Landesbischöfin fordert kostenlosen Mittagstisch für alle Schüler

Nachricht 22. Dezember 2009

Hannover (epd). Die Ratsvorsitzende der Evangelischen Kirche in Deutschland (EKD), Margot Käßmann, hat für alle Kinder einen Rechtsanspruch auf einen Platz in einer Ganztagsschule mit kostenlosem Mittagessen gefordert. Das sei eine staatliche Verpflichtung, sagte sie in einem epd-Gespräch in Hannover: "Ich finde es unerträglich, dass nur diejenigen in Schulkantinen Essen bekommen, die auch dafür bezahlen können, während die anderen zusehen müssen." In Deutschland lebe bereits jedes sechste Kind unter der Armutsgrenze. Das seien allein in Niedersachsen rund 200.000 Kinder.

Als Beispiel nannte die hannoversche Landesbischöfin einen von der Kirche gesponserten Mittagstisch für eine Grundschule in einem sozialen Brennpunkt von Hannover. Es gebe Platz für 20 Kinder, mehr als 60 hätten jedoch Bedarf angemeldet. Die intensive Betreuung der Schülerinnen und Schüler habe dazu geführt, dass sechs von ihnen den Sprung zum Gymnasium geschafft hätten.

Eltern haben Käßmann zufolge eine Erziehungspflicht. Besonders junge Eltern hätten dafür aber oft gar keine Maßstäbe mehr. Manche bräuchten eine gezielte Unterstützung von außen. Die Frage sei, wie diese Familien so niedrigschwellig wie möglich erreicht werden könnten. Eine wichtige Rolle spielten dabei aufsuchende Sozialarbeiter: "Sie müssen die Situation in einer Familie wahrnehmen und im Bedarfsfall intervenieren." Vor allem alleinerziehende Mütter würden zu häufig von Staat und Gesellschaft auch allein gelassen.

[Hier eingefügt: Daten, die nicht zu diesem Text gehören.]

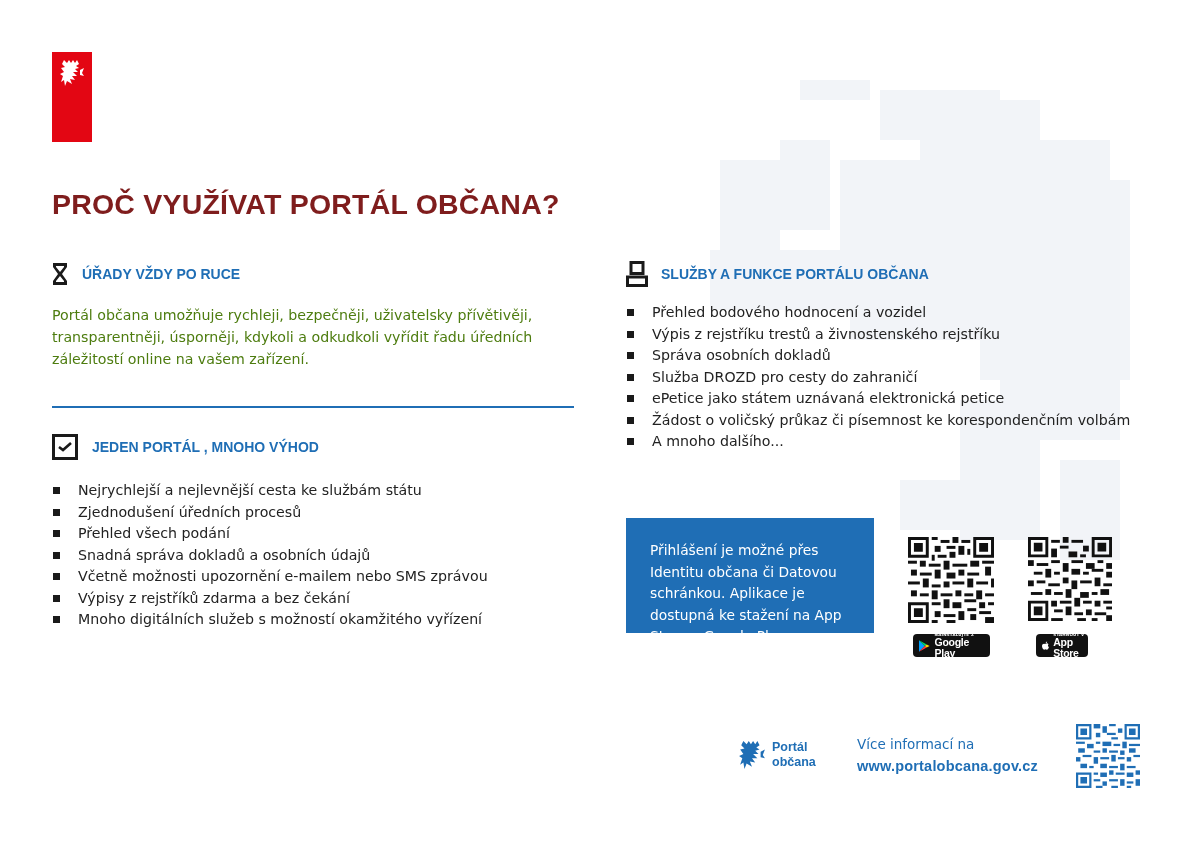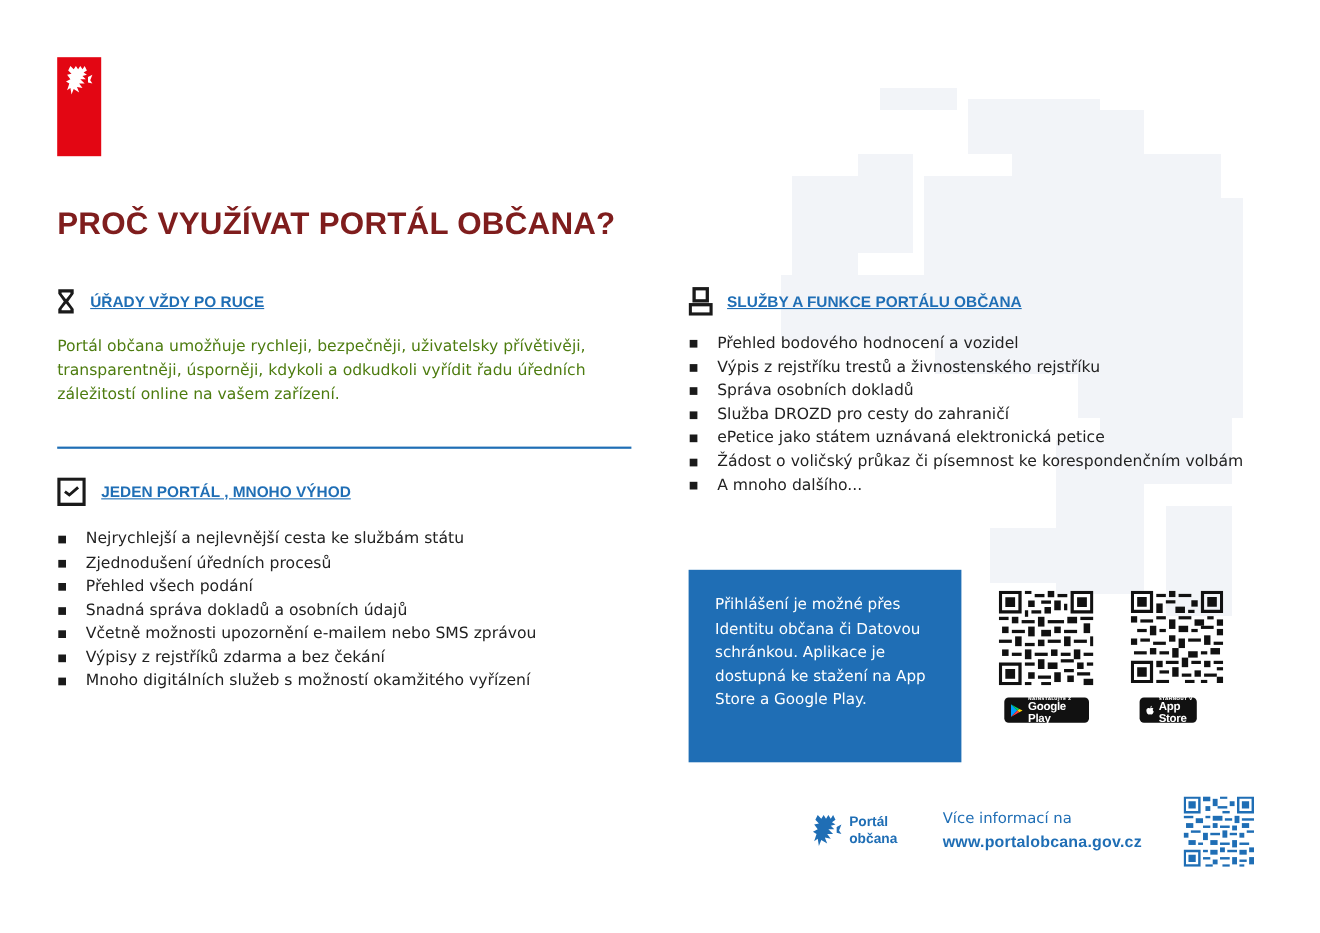--- a/index.html
+++ b/index.html
@@ -9,32 +9,32 @@
     .bg-pattern { position: absolute; left: 700px; top: 80px; width: 500px; height: 560px; z-index: 0; }
     .bg-pattern div { position: absolute; background: #f2f4f8; }
 
     .logo { position: absolute; left: 52px; top: 52px; display: flex; align-items: flex-start; z-index: 1; }
     .logo-red { width: 40px; height: 90px; background: #e30613; display: flex; justify-content: center; padding-top: 6px; }
     .logo-text { margin-left: 10px; margin-top: 4px; color: #1f5aa6; font-family: "Liberation Sans", sans-serif; font-weight: bold; font-size: 15.5px; line-height: 19px; }
 
     .title { position: absolute; left: 52px; top: 188px; font-family: "Liberation Sans", sans-serif; font-weight: bold; font-size: 28.5px; color: #7f1d1d; letter-spacing: 0.2px; z-index: 1; }
 
     .sec-head { position: absolute; display: flex; align-items: center; z-index: 1; }
-    .sec-head .label { font-family: "Liberation Sans", sans-serif; font-weight: bold; font-size: 14px; color: #1f6eb5; margin-left: 14px; text-decoration: underline; }
+    .sec-head .label { font-family: "Liberation Sans", sans-serif; font-weight: bold; font-size: 14px; color: #1f6eb5; margin-left: 14px; }
     .sec-head svg { display: block; }
 
     .para { position: absolute; left: 52px; top: 304px; width: 520px; font-size: 14.2px; line-height: 22px; color: #4d7c0f; z-index: 1; }
 
     .divider { position: absolute; left: 52px; top: 406px; width: 522px; height: 2px; background: #1f6eb5; z-index: 1; }
 
     ul.bullets { position: absolute; list-style: none; z-index: 1; }
     ul.bullets li { position: relative; padding-left: 26px; font-size: 14.2px; line-height: 21.5px; color: #222; white-space: nowrap; }
     ul.bullets li::before { content: ""; position: absolute; left: 1px; top: 7px; width: 7px; height: 7px; background: #1a1a1a; }
 
-    .info-box { position: absolute; left: 626px; top: 518px; width: 248px; height: 175px; background: #1f6eb5; color: #fff; padding: 22px 24px; font-size: 13.8px; line-height: 21.5px; z-index: 1; }
+    .info-box { position: absolute; left: 626px; top: 518px; width: 248px; height: 115px; background: #1f6eb5; color: #fff; padding: 22px 24px; font-size: 13.8px; line-height: 21.5px; z-index: 1; }
 
     .qr { position: absolute; z-index: 1; }
     .store-badge { position: absolute; background: #111; border-radius: 4px; color: #fff; display: flex; align-items: center; z-index: 1; }
     .store-badge .small { font-size: 4px; font-weight: bold; letter-spacing: 0.2px; text-transform: uppercase; line-height: 5px; }
     .store-badge .big { font-family: "Liberation Sans", sans-serif; font-weight: bold; font-size: 10.5px; line-height: 11px; letter-spacing: -0.3px; }
 
     .footer-logo { position: absolute; left: 738px; top: 738px; display: flex; align-items: center; z-index: 1; }
     .footer-logo .name { margin-left: 6px; font-family: "Liberation Sans", sans-serif; font-weight: bold; font-size: 12.5px; line-height: 15px; color: #1f6eb5; }
     .footer-info { position: absolute; left: 857px; top: 734px; z-index: 1; color: #1f6eb5; }
     .footer-info .l1 { font-size: 13.5px; line-height: 20px; }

Neben der schulischen Bildung schaffe auch die frühkindliche Elementarbildung in Kindertagesstätten eine Grundlage für die beruflichen Herausforderungen in einer zunehmend global gestalteten Gesellschaft. Deshalb sehe sie das von der Bundesregierung geplante Betreuungsgeld kritisch, betonte Käßmann. "Ich befürchte, dass manche Kinder, denen eine Förderung in der Kinderkrippe oder Tagesstätte gut täte, hier ausgegrenzt werden, weil ihre Eltern sich für das Betreuungsgeld und gegen die Betreuungseinrichtung entscheiden."

Bedürftige Familien sollten stattdessen Gutscheine für Mitgliedschaften in Sportvereinen, für Schwimmbadbesuche oder für den Zoo erhalten: "Kinder aus armen Familien werden ohnehin schon zu oft von gesellschaftlichen Aktivitäten ausgeschlossen."